_WHAT IS BEING ASKED_. Among the lines below, a stretch begins at the one with "shipping method: GLS -> TNT" and ends at the one with "total: 3246.06 -> 3191.94". Repeat that stretch exactly, ends included.

_SOURCE DATA_.
= = = = =

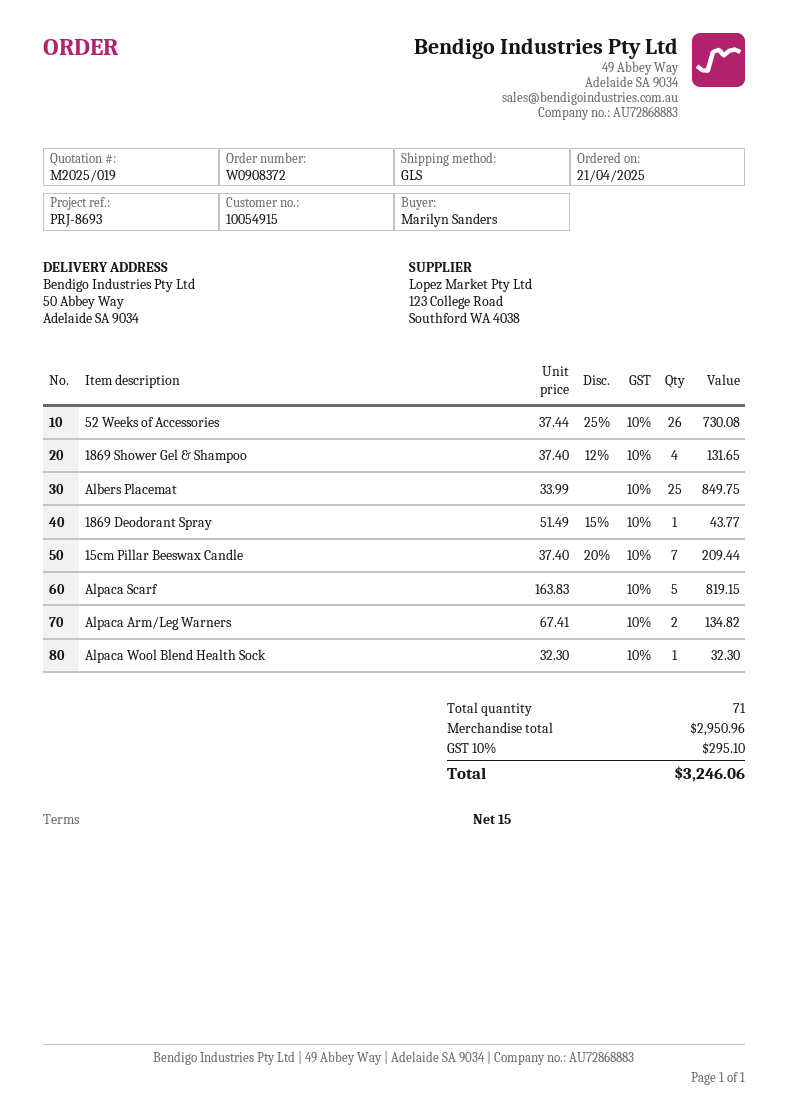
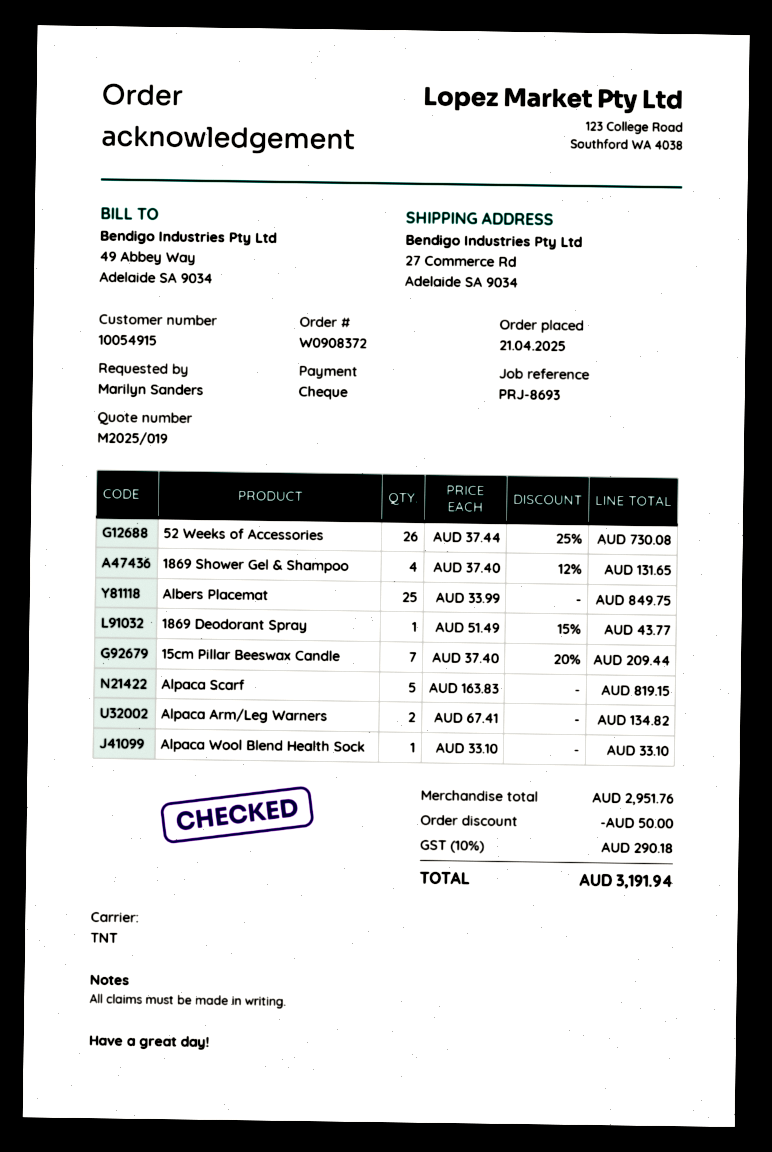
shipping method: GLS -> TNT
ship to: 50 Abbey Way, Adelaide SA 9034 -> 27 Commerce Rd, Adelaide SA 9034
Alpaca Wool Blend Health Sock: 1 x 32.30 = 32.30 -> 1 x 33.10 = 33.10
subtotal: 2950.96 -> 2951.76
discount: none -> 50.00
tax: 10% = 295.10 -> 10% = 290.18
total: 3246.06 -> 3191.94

= = = = =

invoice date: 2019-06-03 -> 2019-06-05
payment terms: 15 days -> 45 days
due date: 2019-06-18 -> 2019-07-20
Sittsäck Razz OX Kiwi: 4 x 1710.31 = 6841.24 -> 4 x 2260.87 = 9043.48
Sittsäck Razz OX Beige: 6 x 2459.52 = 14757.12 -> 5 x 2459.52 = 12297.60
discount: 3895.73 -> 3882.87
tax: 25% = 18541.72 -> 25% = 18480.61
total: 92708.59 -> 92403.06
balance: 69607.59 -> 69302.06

= = = = =

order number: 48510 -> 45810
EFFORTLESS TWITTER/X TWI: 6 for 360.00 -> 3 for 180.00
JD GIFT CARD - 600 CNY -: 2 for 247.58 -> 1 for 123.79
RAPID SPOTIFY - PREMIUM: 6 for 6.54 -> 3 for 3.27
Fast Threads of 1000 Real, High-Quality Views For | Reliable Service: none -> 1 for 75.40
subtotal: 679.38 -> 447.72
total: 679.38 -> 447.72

= = = = =

_SOLUTION TO THE PROBLEM_.
shipping method: GLS -> TNT
ship to: 50 Abbey Way, Adelaide SA 9034 -> 27 Commerce Rd, Adelaide SA 9034
Alpaca Wool Blend Health Sock: 1 x 32.30 = 32.30 -> 1 x 33.10 = 33.10
subtotal: 2950.96 -> 2951.76
discount: none -> 50.00
tax: 10% = 295.10 -> 10% = 290.18
total: 3246.06 -> 3191.94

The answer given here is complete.